Now how do you find the projective closure of a general algebraic set (and not one that is generated by a single polynomial)? In other words, say you have an affine algebraic set X. What changes do you need to make to I(X) in order for V(I(X)) to be the projective closure of X? Turns out, homogenizing the generators of I(X) is not the answer, but homogenizing *all* the elements of I(X) is. Is is the explanation of this part that is the aim for writing this post.

Why does homogenizing the generators not work? This is because we may count extra points of projective closure. How? Take the polynomials x+y+1 and x+y+2 in \Bbb{R}^2. Their corresponding homogeneous polynomials are x+y+z and x+y+2z in \Bbb{P}^3. The variety corresponding to the ideal I(x+y+1, x+y+2) is obviously \emptyset. Hence, the affine chart of \Bbb{P}^2 will also contain the empty set, the projective closure of which is also the empty set. However, the projective closures of both x+y+z and x+y+2z contain the point x+y=0. From this, we can see that a set of algebraic sets in affine space may all contain a set of points of projective closure that their intersection may not.
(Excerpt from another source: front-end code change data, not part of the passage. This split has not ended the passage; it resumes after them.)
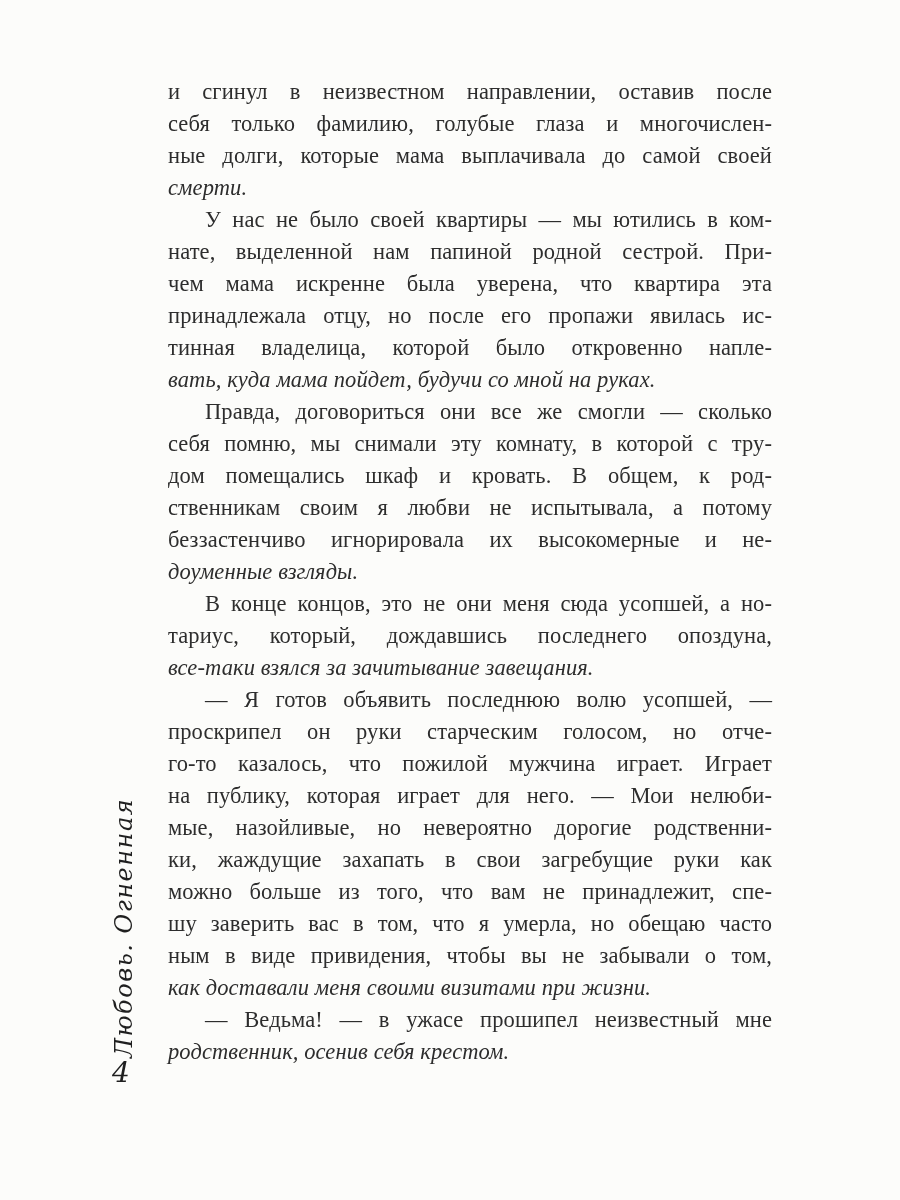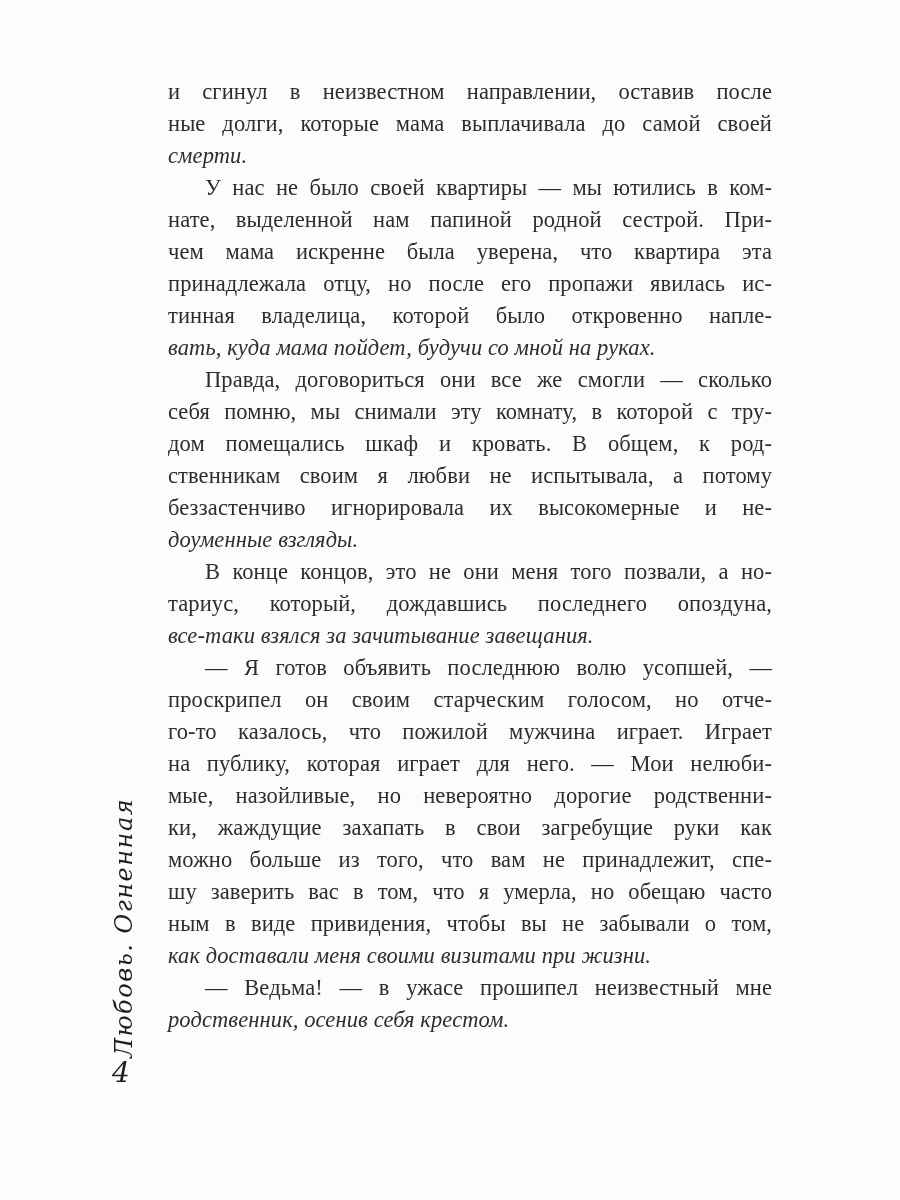--- a/index.html
+++ b/index.html
@@ -73,6 +73,7 @@
 
   <div class="text-block" id="text-block">
       <div class="line">и сгинул в неизвестном направлении, оставив после</div>
+      <div class="line">себя только фамилию, голубые глаза и многочислен-</div>
       <div class="line">ные долги, которые мама выплачивала до самой своей</div>
       <div class="line end">смерти.</div>
       <div class="line indent">У нас не было своей квартиры — мы ютились в ком-</div>

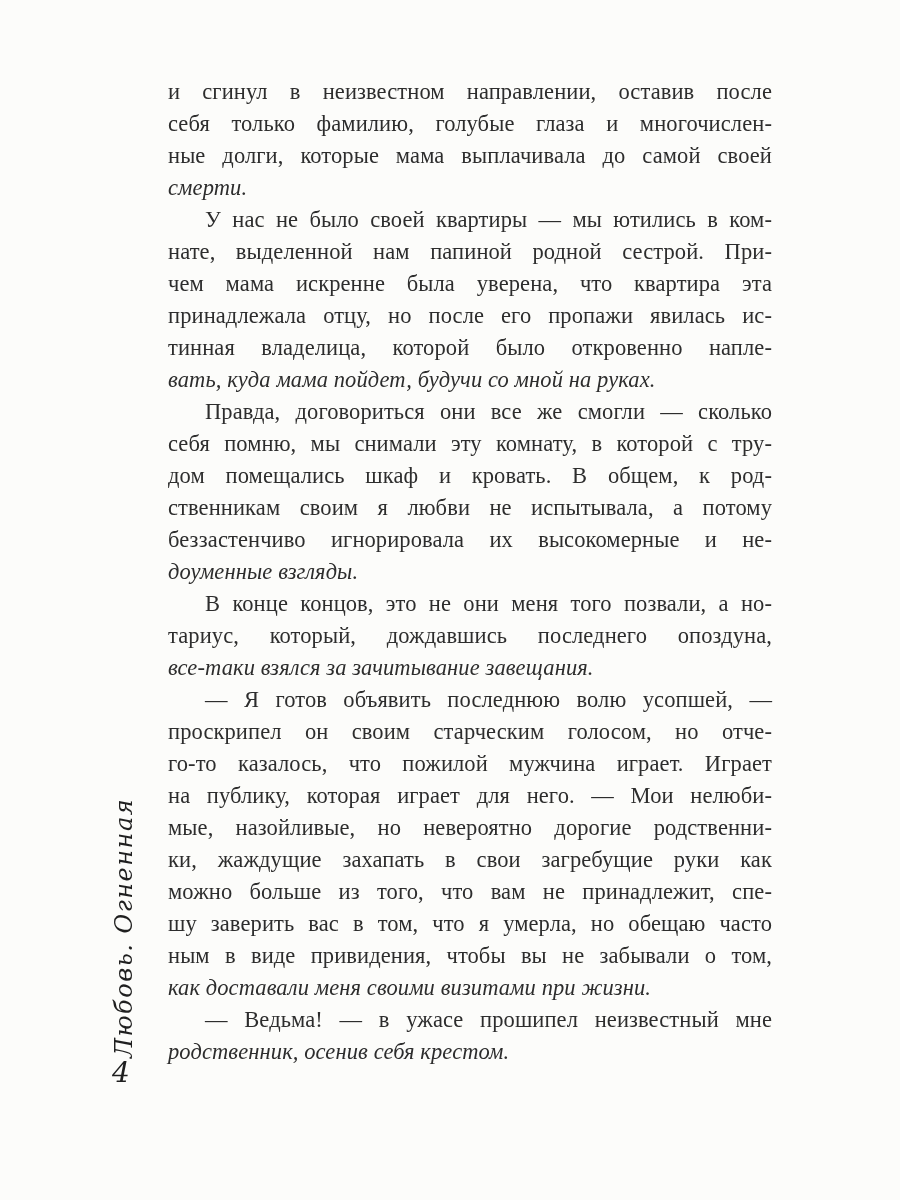--- a/index.html
+++ b/index.html
@@ -88,7 +88,7 @@
       <div class="line">ственникам своим я любви не испытывала, а потому</div>
       <div class="line">беззастенчиво игнорировала их высокомерные и не-</div>
       <div class="line end">доуменные взгляды.</div>
-      <div class="line indent">В конце концов, это не они меня того позвали, а но-</div>
+      <div class="line indent">В конце концов, это не они меня сюда усопшей, а но-</div>
       <div class="line">тариус, который, дождавшись последнего опоздуна,</div>
       <div class="line end">все-таки взялся за зачитывание завещания.</div>
       <div class="line indent">— Я готов объявить последнюю волю усопшей, —</div>

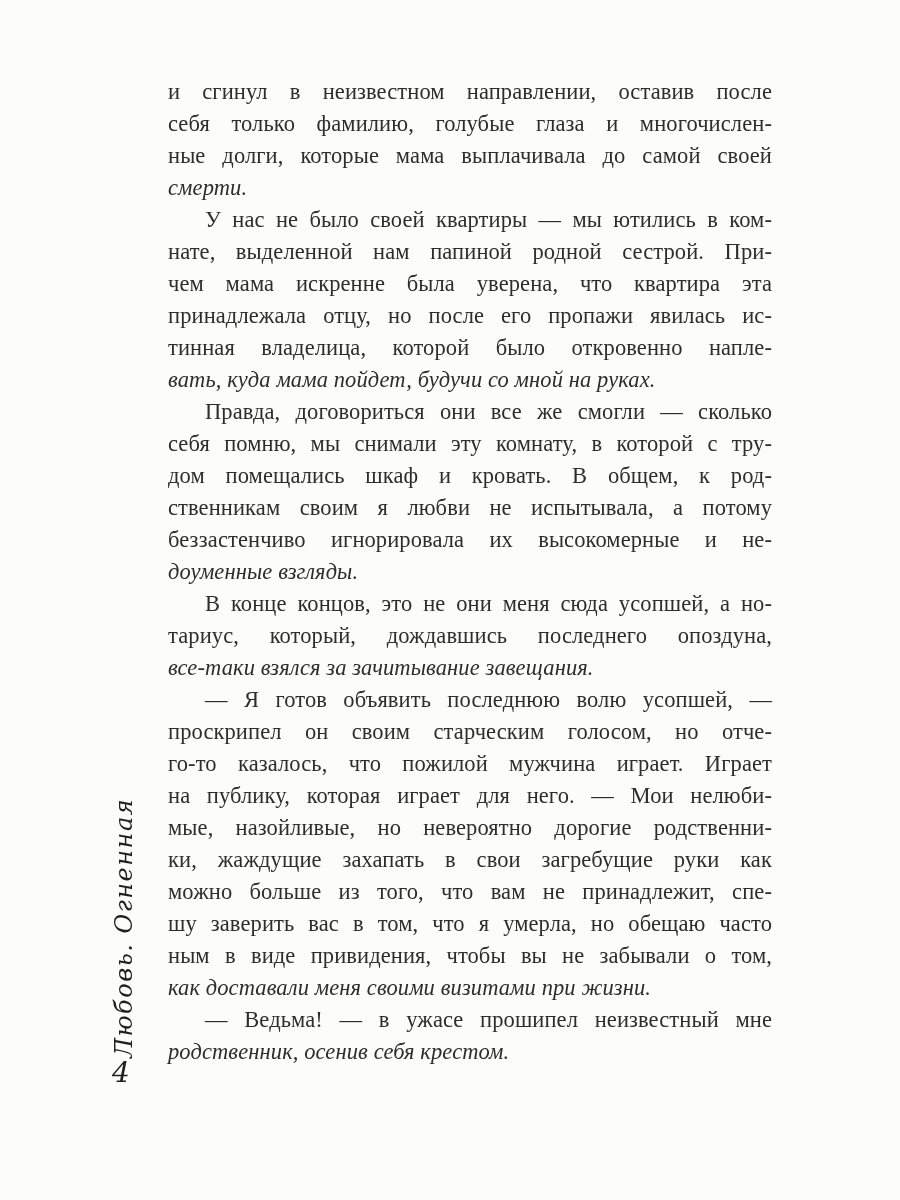--- a/index.html
+++ b/index.html
@@ -92,7 +92,7 @@
       <div class="line">тариус, который, дождавшись последнего опоздуна,</div>
       <div class="line end">все-таки взялся за зачитывание завещания.</div>
       <div class="line indent">— Я готов объявить последнюю волю усопшей, —</div>
-      <div class="line">проскрипел он своим старческим голосом, но отче-</div>
+      <div class="line">проскрипел он руки старческим голосом, но отче-</div>
       <div class="line">го-то казалось, что пожилой мужчина играет. Играет</div>
       <div class="line">на публику, которая играет для него. — Мои нелюби-</div>
       <div class="line">мые, назойливые, но невероятно дорогие родственни-</div>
This problem is solved by homogenizing all the polynomials in I(X), and then generating an ideal from it. The variety corresponding to this ideal is exactly the projective closure of X. Let this ideal be referred to as \tilde{I}(X). Why does this work?
First of all, it is clear that the projective closure of X lies inside V(\tilde{I}(X)). Now we need to prove the other inclusion. If we can produce a homogeneous polynomial such that the corresponding variety on the affine chart is the same as X, then we’ll be done. This we can do by just adding the homogenized versions of all the generators in I(X), but also ensuring that the homogenized versions are of different degrees!!! The key insight behind this is that as we have a sum of homogeneous polynomials of different degrees, the corresponding variety will contain only those points that lie in the intersection of all zero sets of the individual polynomials. The affine chart will consequently only contain those affine points which lie in the zero sets of all those affine polynomials, which is precisely X. To complete the proof, we need to assume that each affine variety has a unique projective closure.

Such a polynomial (sum of homogenized versions, to different degrees, of all the generators of I(X)) does in fact exist in \tilde{I}(X). Hence proved.